# WEP24-MLB: Text Mining

Textual data is everywhere:
* Websites (e.g., news), social media (e.g., twitter), databases (e.g., doctors’ notes), digital scans of printed materials, …
* Applications in industry: search, machine translation, sentiment analysis, question answering, …
* Applications in science: cognitive modelling, understanding bias in language, automated systematic literature reviews, …



## Regular Expressions

Using the `re` library, run some of the examples from the slides. Try using the finctions `re.search()`, `re.match()`, `re.findall()`. Compare these functions with `str.startswith()` and `str.endswith()`

In [None]:
import re
'''
TODO: given the following data, try using some regex queries 
e.g. finding the words that start with 'a' and has at least two characters
or words that contain specific set of characters
'''
text = ['application', 'apple', 'banana', 'pear']
matchings = [x for x in text if re.search('^a.', x)]
print(matchings)

In [None]:
matchings = [x for x in text if x.startswith('a')]
matchings

In [None]:
r1 = re.compile(r".a$")
matchings = [x for x in text if r1.search(x)]
matchings

In [None]:
r1 = re.compile(r"ap|an")
matchings = [x for x in text if r2.search(x)]
matchings

In [None]:
r2 = re.compile(r"Bat[wo]man")
text2 = ['Batman', 'Batoman', 'Batwoman', 'Batwman', 'Batwowoman']
matchings = [x for x in text2 if r2.search(x)]
matchings

It doesn't work as you were expecting, right?

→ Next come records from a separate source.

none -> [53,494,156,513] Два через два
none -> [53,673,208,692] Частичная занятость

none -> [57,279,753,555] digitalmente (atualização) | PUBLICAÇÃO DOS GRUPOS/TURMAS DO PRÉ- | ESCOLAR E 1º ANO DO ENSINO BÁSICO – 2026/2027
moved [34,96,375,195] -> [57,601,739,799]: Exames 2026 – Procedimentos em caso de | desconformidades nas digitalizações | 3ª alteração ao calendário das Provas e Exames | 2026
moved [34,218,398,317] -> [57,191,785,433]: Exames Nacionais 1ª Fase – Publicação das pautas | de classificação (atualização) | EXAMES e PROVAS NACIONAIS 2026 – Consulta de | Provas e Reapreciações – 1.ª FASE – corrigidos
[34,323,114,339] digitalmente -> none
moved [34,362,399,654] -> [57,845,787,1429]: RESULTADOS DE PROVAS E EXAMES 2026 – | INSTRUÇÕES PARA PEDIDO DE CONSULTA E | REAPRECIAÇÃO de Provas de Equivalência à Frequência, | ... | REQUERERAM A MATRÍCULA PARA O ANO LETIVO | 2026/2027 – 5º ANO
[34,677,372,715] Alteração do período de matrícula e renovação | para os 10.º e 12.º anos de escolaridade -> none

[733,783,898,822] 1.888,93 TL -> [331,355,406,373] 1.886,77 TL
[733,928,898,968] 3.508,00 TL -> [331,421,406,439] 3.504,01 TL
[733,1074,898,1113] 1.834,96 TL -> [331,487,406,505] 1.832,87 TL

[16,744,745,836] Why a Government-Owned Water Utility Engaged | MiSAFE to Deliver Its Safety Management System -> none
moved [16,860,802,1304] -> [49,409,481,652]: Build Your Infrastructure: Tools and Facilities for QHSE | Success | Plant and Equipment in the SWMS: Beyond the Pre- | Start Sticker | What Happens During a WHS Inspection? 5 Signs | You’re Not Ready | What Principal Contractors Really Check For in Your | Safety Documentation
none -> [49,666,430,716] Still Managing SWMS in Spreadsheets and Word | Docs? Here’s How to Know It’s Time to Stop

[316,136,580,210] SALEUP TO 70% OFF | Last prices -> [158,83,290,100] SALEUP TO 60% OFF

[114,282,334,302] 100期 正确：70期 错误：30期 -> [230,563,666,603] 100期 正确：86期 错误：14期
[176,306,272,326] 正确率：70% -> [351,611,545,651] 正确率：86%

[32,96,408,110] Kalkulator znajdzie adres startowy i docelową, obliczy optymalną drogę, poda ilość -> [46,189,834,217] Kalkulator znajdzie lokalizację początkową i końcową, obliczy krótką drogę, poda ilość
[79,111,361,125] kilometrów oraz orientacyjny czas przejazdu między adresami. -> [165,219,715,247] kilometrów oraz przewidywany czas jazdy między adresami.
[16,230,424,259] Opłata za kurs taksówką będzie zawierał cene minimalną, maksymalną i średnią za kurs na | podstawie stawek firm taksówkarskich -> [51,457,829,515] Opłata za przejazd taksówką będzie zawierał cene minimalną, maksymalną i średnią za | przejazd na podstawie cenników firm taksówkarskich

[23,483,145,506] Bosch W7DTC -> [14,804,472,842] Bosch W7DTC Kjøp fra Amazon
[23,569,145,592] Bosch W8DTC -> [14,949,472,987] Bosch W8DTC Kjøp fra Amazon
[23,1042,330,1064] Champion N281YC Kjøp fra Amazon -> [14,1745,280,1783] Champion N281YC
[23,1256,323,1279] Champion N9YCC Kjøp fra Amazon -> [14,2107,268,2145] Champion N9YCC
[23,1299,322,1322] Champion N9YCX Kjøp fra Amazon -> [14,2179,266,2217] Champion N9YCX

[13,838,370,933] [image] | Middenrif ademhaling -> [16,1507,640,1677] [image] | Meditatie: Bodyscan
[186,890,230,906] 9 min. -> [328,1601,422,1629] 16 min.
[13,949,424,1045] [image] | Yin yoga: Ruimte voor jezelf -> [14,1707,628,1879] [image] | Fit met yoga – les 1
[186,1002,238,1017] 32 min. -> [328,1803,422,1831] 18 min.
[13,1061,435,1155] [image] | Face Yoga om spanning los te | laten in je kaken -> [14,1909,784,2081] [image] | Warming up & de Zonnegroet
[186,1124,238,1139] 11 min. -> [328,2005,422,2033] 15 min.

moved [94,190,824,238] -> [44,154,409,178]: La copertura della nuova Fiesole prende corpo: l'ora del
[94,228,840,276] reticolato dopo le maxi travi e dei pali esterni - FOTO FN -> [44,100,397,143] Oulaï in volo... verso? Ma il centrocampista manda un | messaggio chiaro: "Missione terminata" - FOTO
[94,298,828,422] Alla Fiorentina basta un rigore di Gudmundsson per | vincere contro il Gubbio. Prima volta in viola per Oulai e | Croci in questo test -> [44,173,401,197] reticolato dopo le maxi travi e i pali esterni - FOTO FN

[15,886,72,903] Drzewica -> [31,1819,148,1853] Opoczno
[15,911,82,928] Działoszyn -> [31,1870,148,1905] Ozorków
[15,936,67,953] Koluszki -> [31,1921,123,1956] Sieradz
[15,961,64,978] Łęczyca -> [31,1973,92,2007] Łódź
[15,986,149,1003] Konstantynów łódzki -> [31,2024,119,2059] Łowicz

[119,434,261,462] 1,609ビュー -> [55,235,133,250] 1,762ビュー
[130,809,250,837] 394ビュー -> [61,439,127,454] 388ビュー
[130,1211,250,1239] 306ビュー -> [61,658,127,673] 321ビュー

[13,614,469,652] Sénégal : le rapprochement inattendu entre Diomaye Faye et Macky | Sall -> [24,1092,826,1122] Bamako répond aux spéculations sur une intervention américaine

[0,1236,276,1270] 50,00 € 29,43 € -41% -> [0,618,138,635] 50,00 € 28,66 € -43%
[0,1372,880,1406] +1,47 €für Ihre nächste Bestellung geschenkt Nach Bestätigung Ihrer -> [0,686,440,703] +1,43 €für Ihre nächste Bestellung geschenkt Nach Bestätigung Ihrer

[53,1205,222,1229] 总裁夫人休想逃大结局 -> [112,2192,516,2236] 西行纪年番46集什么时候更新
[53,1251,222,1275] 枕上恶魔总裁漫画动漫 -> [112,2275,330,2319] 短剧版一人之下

Can you do something different?

In [None]:
r2 = re.compile(r"Bat(wo)?man")
text2 = ['Batman', 'Batoman', 'Batwoman', 'Batwman', 'Batwowoman']
matchings = [x for x in text2 if r2.search(x)]
matchings

In [None]:
r3 = re.compile(r"[b-f](at|ot)")
text3 = ['bat', 'cat', 'hat', 'eat', 'nat', 'oat', 'pat', 'Pat', 'ot', 'bot', 'got', '-at', '&at']
matchings = [x for x in text3 if r3.search(x)]
matchings

In [None]:
r4 = re.compile(r"^color$")
text4 = ['color', 'colour', 'colourhat', 'colormat', 'colournat', '123oat', 'pat', 'Pat', 'ot', 'bot', 'mot', '-at', '&at']
matchings = [x for x in text4 if r4.search(x)]
matchings

In [None]:
r5 = re.compile(r"[0-9]{2}")
text5 = 'My 2 favorite numbers are 19 and 4222'
matchings = r5.findall(text4)
matchings

In [None]:
text6 = 'You want to find sub-words that have three letters'
matchings = re.findall('[(a-z)|(A-Z)]{3}', text6)
matchings

Try the same text but remove the spaces.

In [None]:
text = 'You want to find sub-words that have three letters'
nst = text.replace(' ', '')
matchings = re.findall('[(a-z)|(A-Z)]{3}', nst)
matchings

## Textual Data Preprocessing

We will start by installing the `nltk` library and the sett of the stop-wrods.

In [None]:
!pip install nltk
import nltk
nltk.download('stopwords')
nltk.download('punkt')

Import required libraries

In [None]:
import pandas as pd
from nltk.stem import PorterStemmer
from nltk.tokenize import sent_tokenize, word_tokenize, RegexpTokenizer
import re

We perform the same tasks that were discussed in the slides including tokenization, stemming, and removing stop-word and punctuation mark.

### Tokenization

In [None]:
from nltk.tokenize import sent_tokenize, word_tokenize, RegexpTokenizer
'''
TODO: Tokenize the text and display the set of tokens ..
consider the tokens are separated by spaces and special characters.
'''
text = 'Morning and afternoon are parts of the day.'
word_tokenize(text)


In [None]:
'''
TODO: Tokenize the text and display the set of tokens ..
consider the tokens are separated by spaces and special characters.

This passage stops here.